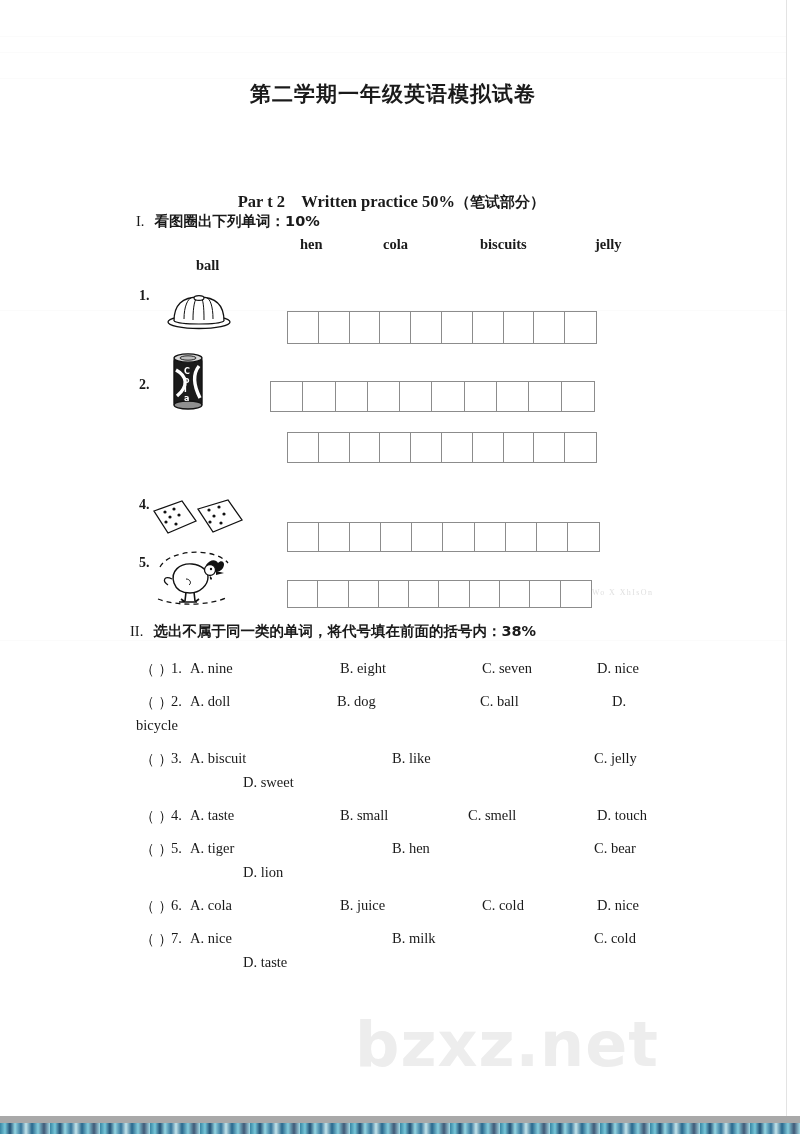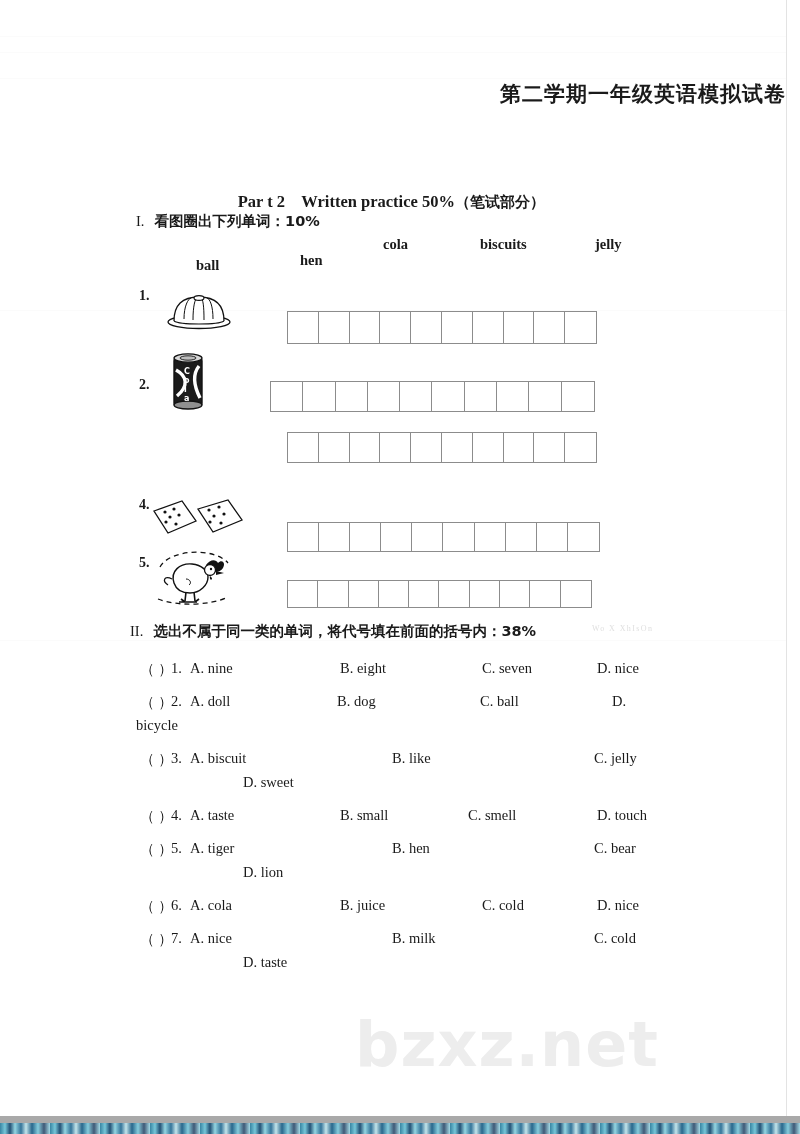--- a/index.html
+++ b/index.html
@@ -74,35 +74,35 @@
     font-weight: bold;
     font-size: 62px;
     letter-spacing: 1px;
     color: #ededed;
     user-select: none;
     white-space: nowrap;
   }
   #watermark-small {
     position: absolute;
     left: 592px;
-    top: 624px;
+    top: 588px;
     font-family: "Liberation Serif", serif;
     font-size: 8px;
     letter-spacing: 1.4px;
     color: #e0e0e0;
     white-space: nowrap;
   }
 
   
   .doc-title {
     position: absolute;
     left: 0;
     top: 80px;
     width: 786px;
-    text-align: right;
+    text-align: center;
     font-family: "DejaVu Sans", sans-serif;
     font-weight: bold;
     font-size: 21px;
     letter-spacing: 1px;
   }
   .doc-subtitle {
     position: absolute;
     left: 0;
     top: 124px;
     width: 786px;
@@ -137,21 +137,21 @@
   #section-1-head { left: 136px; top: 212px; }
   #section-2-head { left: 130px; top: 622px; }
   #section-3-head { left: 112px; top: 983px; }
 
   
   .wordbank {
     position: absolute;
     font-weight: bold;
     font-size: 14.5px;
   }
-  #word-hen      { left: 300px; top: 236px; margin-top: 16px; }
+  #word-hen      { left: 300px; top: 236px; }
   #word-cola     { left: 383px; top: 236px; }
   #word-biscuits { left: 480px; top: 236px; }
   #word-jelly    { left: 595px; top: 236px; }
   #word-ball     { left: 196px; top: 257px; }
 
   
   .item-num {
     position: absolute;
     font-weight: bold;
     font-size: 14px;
━━━━━━━━━━
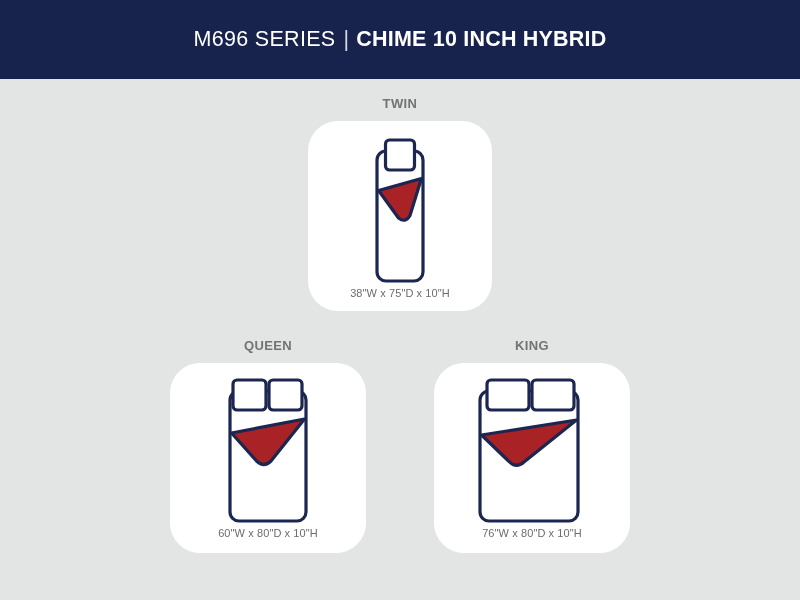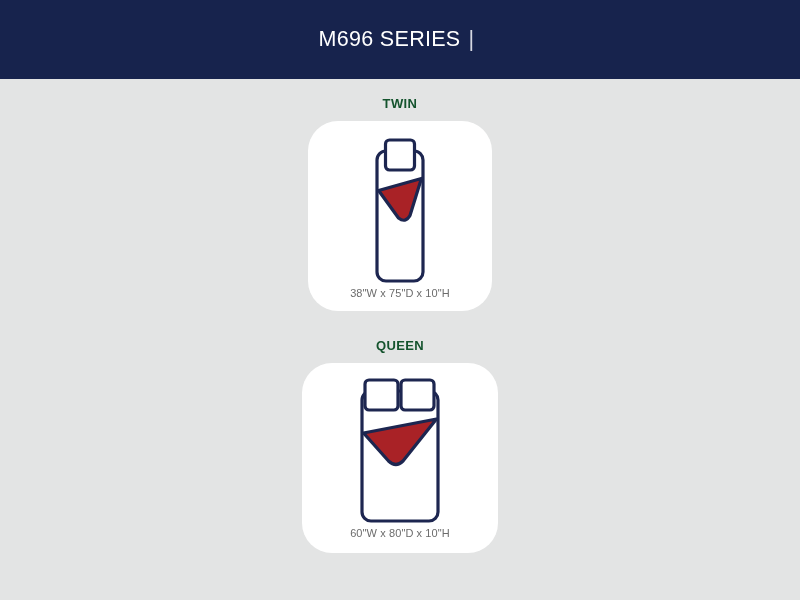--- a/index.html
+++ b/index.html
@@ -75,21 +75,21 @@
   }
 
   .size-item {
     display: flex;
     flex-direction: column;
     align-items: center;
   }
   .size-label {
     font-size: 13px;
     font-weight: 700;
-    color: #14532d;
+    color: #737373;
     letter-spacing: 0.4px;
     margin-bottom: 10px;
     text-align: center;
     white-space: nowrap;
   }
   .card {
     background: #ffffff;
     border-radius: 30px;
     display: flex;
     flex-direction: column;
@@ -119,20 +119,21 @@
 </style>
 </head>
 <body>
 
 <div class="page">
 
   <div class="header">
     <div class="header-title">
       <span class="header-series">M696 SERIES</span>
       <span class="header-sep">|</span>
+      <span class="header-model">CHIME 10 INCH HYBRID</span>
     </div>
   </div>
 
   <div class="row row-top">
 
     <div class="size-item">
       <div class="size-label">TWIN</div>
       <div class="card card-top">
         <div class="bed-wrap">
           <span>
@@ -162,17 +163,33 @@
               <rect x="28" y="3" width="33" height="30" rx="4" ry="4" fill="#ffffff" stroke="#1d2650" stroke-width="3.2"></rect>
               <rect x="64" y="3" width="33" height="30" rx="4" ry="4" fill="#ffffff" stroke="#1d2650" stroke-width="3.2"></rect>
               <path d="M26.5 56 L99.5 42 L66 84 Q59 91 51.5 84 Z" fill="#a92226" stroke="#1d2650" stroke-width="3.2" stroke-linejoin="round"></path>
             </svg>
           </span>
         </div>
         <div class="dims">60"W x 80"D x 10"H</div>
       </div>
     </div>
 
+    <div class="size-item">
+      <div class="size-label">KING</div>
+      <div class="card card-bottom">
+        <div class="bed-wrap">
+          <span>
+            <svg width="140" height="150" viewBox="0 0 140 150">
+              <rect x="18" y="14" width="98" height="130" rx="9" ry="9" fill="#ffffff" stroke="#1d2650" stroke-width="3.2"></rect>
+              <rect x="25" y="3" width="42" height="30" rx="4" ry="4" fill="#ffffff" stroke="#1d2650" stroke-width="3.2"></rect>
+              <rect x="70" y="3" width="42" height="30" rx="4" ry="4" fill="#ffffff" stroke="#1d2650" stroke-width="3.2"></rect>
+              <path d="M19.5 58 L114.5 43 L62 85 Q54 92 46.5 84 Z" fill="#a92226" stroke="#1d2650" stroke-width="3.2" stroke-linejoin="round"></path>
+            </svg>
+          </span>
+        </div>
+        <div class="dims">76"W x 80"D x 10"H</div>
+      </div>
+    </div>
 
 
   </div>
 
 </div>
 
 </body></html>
━━━━━━━━━━
● **About this exercise**:
Your answer should be each line of the data that contains the word "spacing", copied as it stands.

● **Output for this task**:
     letter-spacing: 1px;
     letter-spacing: 1.4px;
     letter-spacing: 1px;
     letter-spacing: 0.4px;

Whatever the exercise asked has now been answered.